TRASFERIMENTO D’AZIENDA: RICONOSCIMENTO DEI DIRITTI MATURATI PRESSO IL CEDENTE

La Corte di Cassazione, con ordinanza n. 2927/2019, ha previsto che, in caso di trasferimento d’azienda, il cessionario debba riconoscere al lavoratore tutti i diritti da lui maturati fino a quel momento.

Nello specifico, la Suprema Corte ha previsto come, anche in caso di trasferimento d’azienda, il dipendente possa pretendere il diritto al premio per l’anzianità di servizio prestata, in quanto la modifica degli usi aziendali non ha effetto retroattivo con riferimento ai diritti già maturati fino alla data della variazione (intervenuta con accordo aziendale che disciplinava l’interruzione della corresponsione del premio per i lavoratori che avrebbero maturato il diritto in base all’anzianità da quel momento in avanti, facendo pertanto salvi i diritti quesiti).


LICENZIAMENTO PER GIUSTIFICATO MOTIVO OGGETTIVO: SÌ, ANCHE IN CASO DI RIASSETTO ORGANIZZATIVO

La Corte di Cassazione, con sentenza n. 828/2019, ha stabilito che, in tema di licenziamento per giustificato motivo oggettivo, l’andamento economico negativo dell’azienda non costituisce un presupposto necessario ai fini del licenziamento.

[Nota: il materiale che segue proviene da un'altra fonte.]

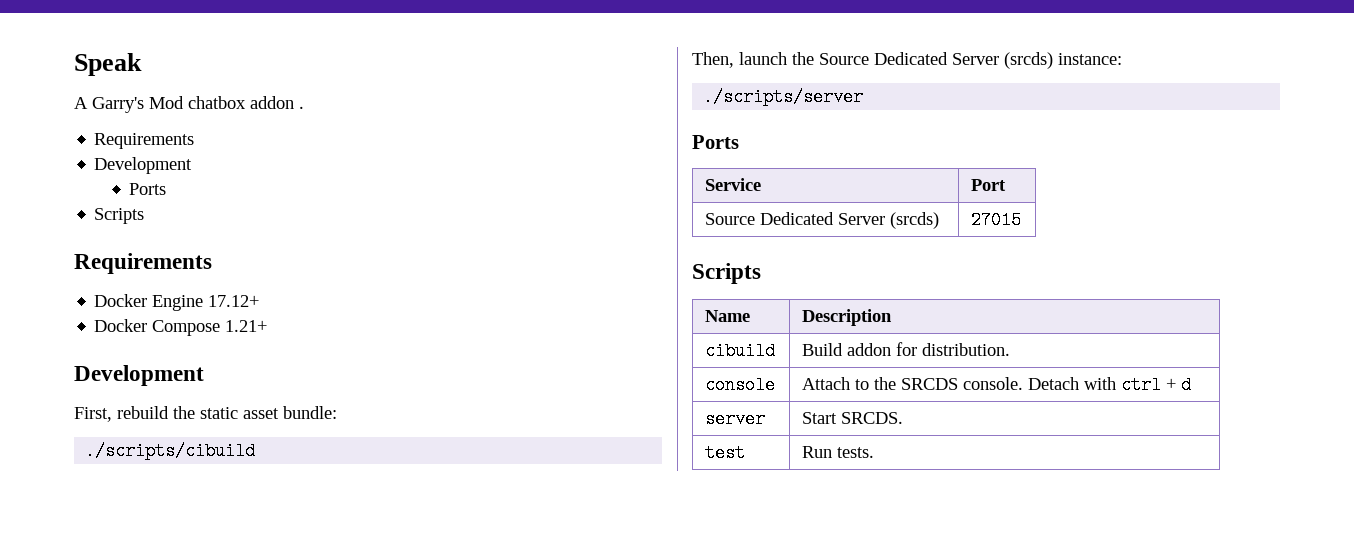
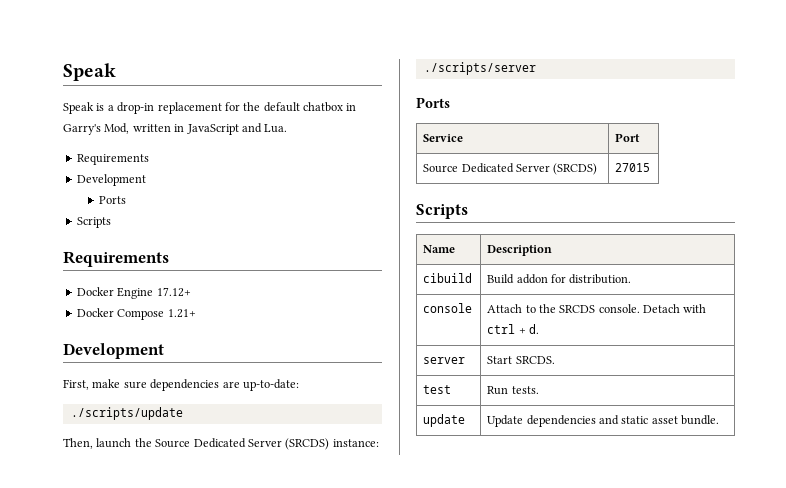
[74,96,304,113] A Garry's Mod chatbox addon . -> [63,102,357,114] [63,123,288,135] Speak is a drop-in replacement for the default chatbox in Garry's Mod, written in JavaScript and Lua.
[117,406,337,419] [85,442,256,460] rebuild the static asset bundle: // ./scripts/cibuild -> [92,379,299,391] [70,407,183,420] make sure dependencies are up-to-date: // ./scripts/update
[1004,52,1053,69] (srcds) -> [285,438,330,450] (SRCDS)
[890,212,940,229] (srcds) -> [553,163,598,175] (SRCDS)
[1181,376,1192,394] d -> [528,324,539,334] d.
(875, 452) none -> [423,414,466,427] [487,415,719,427] // update | Update dependencies and static asset bundle.

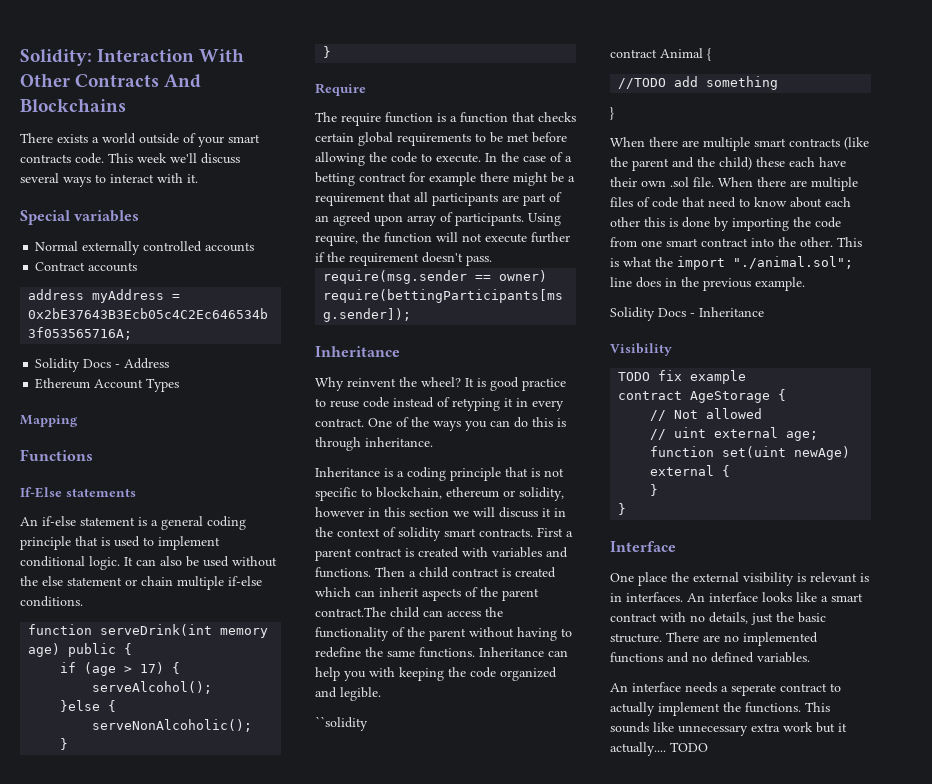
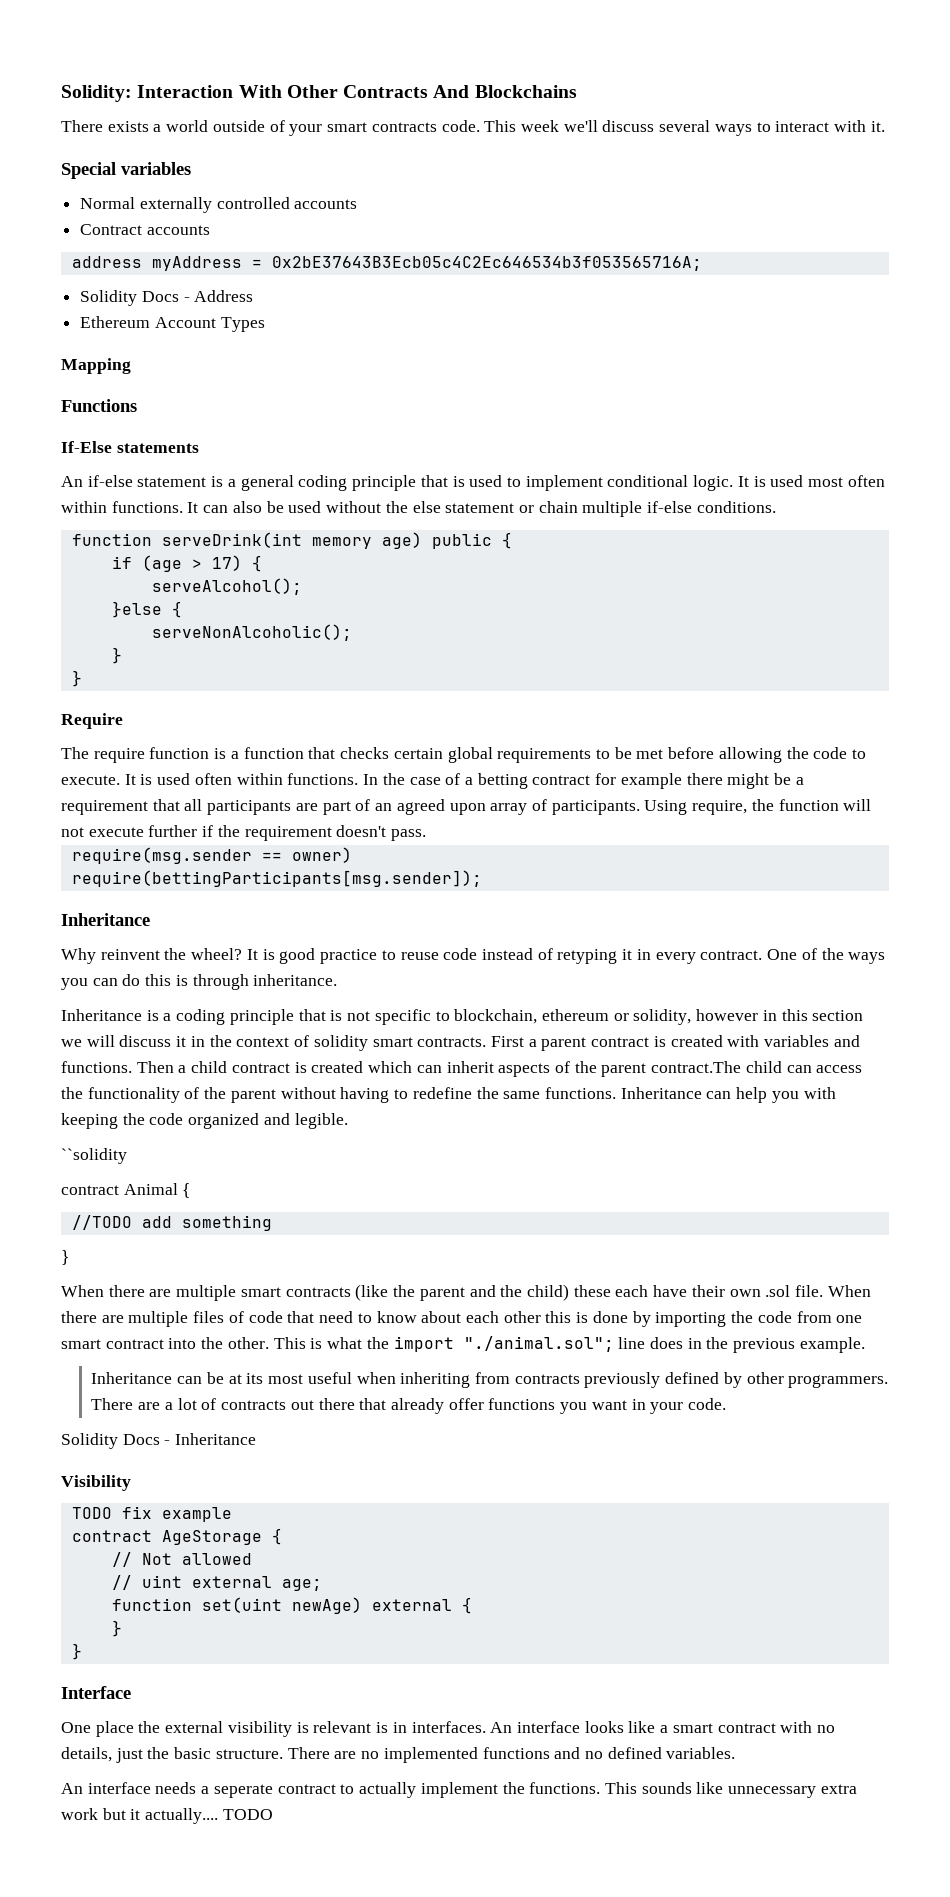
(133, 561) none -> [753,475,885,487] [61,501,199,513] is used most often within functions. It
(481, 158) none -> [124,773,359,785] It is used often within functions.
(805, 284) none -> [91,1372,889,1388] [91,1398,727,1414] // Inheritance can be at its most useful when inheriting from contracts previously defined by other programmers. There are a lot of contracts out there that already offer functions you want in your code.

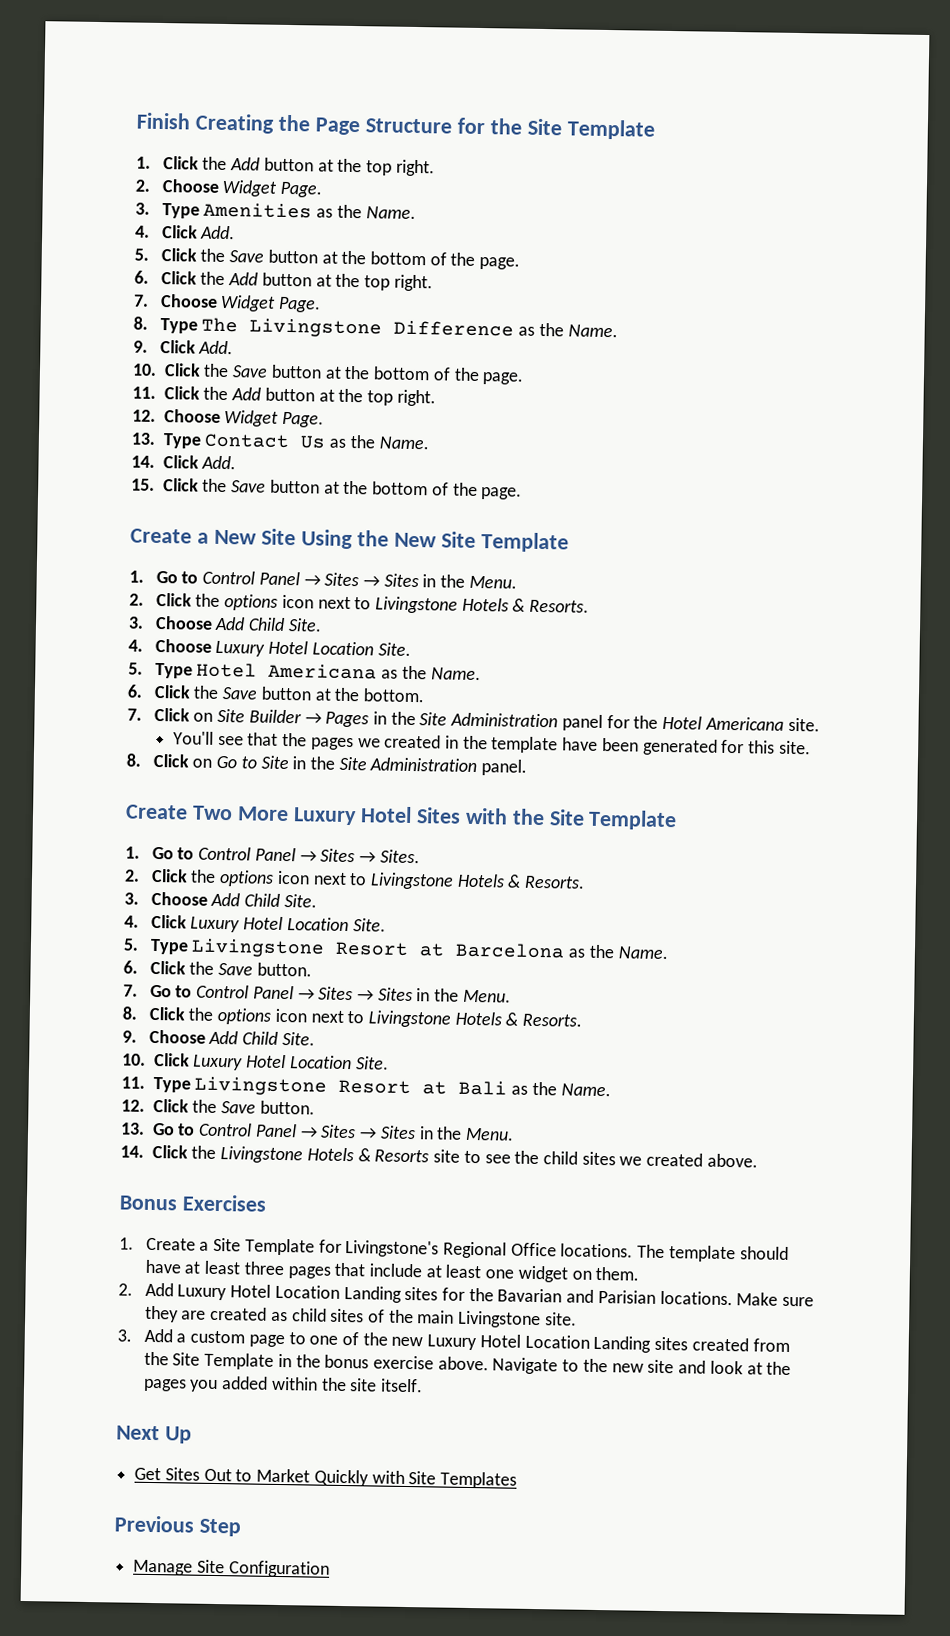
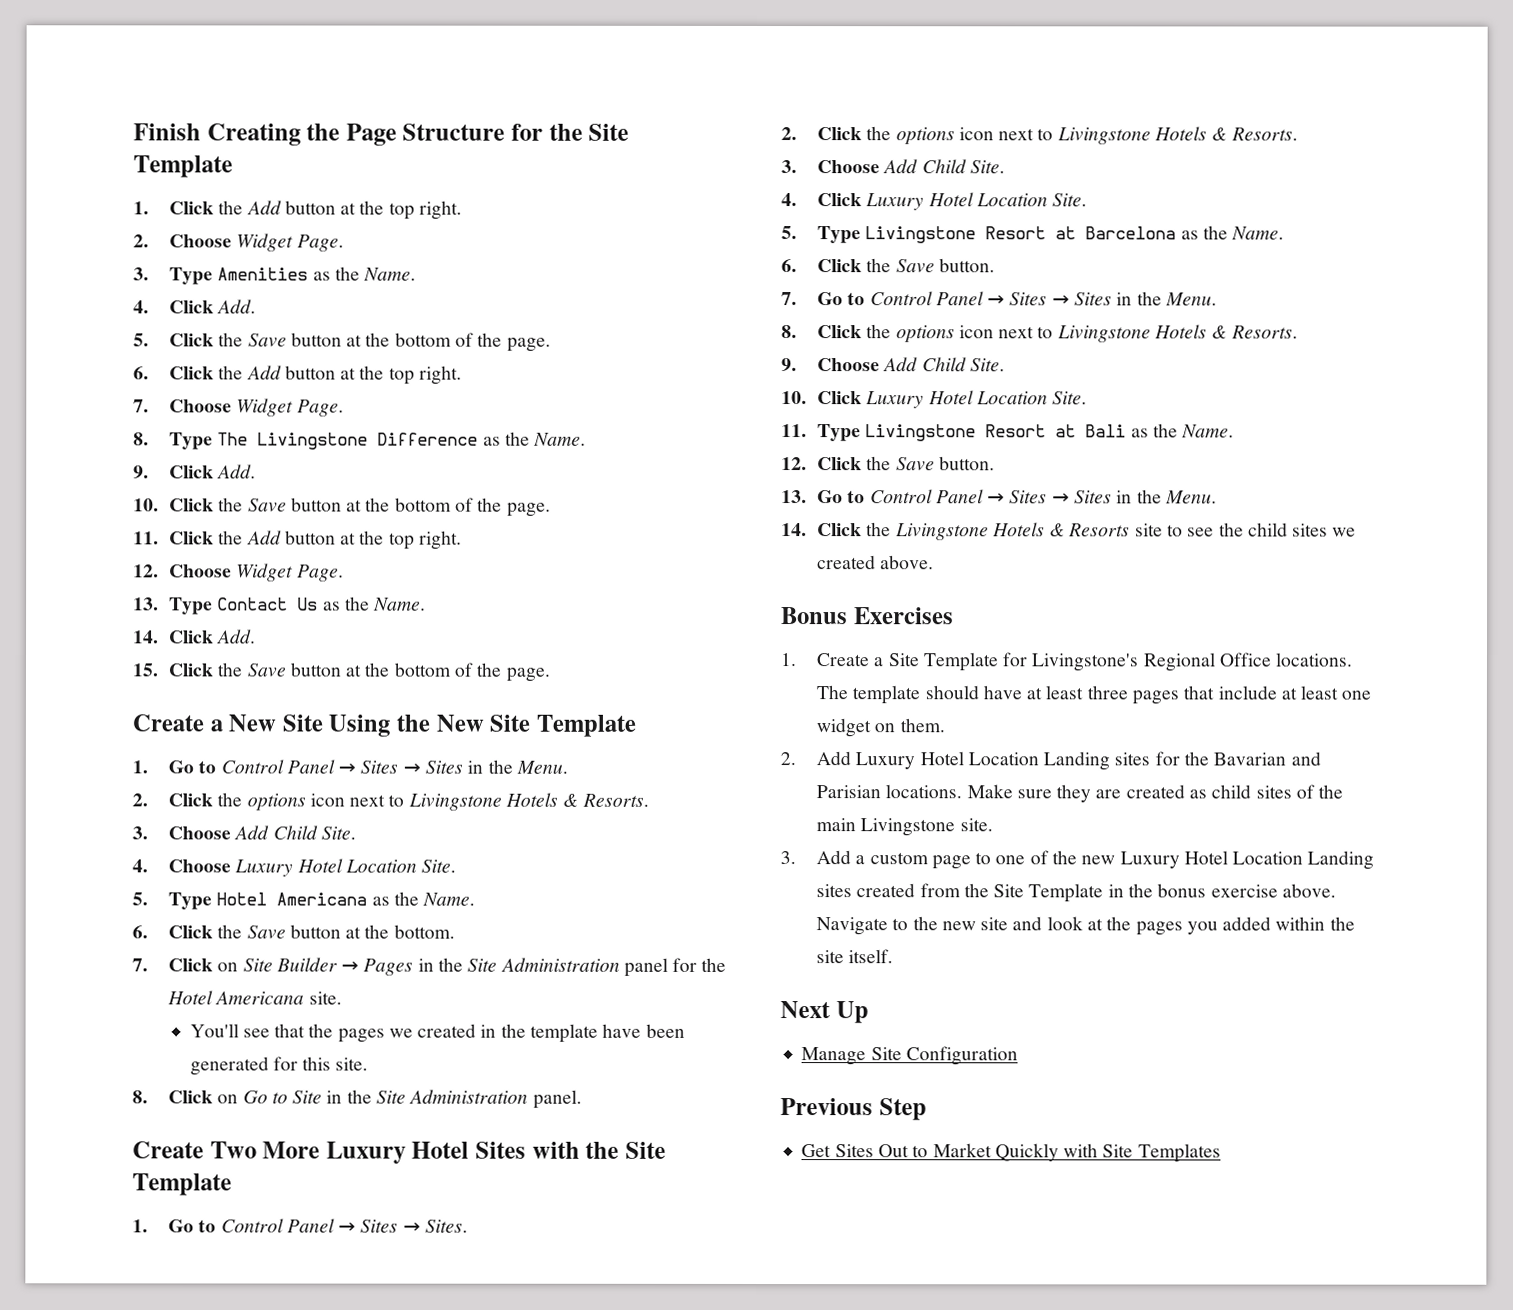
(192, 1435) none -> [801,1046,1018,1066] [780,1098,927,1121] // Manage Site Configuration // Previous Step
[114,1515,241,1537] [133,1559,330,1578] // Previous Step // Manage Site Configuration -> (1221, 1153) none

È, invece, sufficiente che le ragioni inerenti all’attività produttiva e all’organizzazione del lavoro, le quali devono essere evidentemente esplicitate come motivazione che giustifica il licenziamento, causalmente determinino un effettivo mutamento dell’assetto organizzativo attraverso la soppressione di un’individuata posizione lavorativa.


SOLIDARIETÀ NEGLI APPALTI: IL LAVORATORE È ESONERATO DALL’ONERE DELLA PROVA

La Corte di Cassazione, con sentenza n. 834/2019, ha stabilito che, il principio di solidarietà tra committente, appaltatore e subappaltatore sancita dall’art. 29 comma 2 del D. Lgs. 276/2003, il quale garantisce il lavoratore circa il pagamento dei trattamenti retributivi dovuti in relazione all’appalto cui ha personalmente dedicato le proprie energie lavorative, esonera il lavoratore dall’onere di provare l’entità dei debiti gravanti su ciascuna delle società appaltatrici.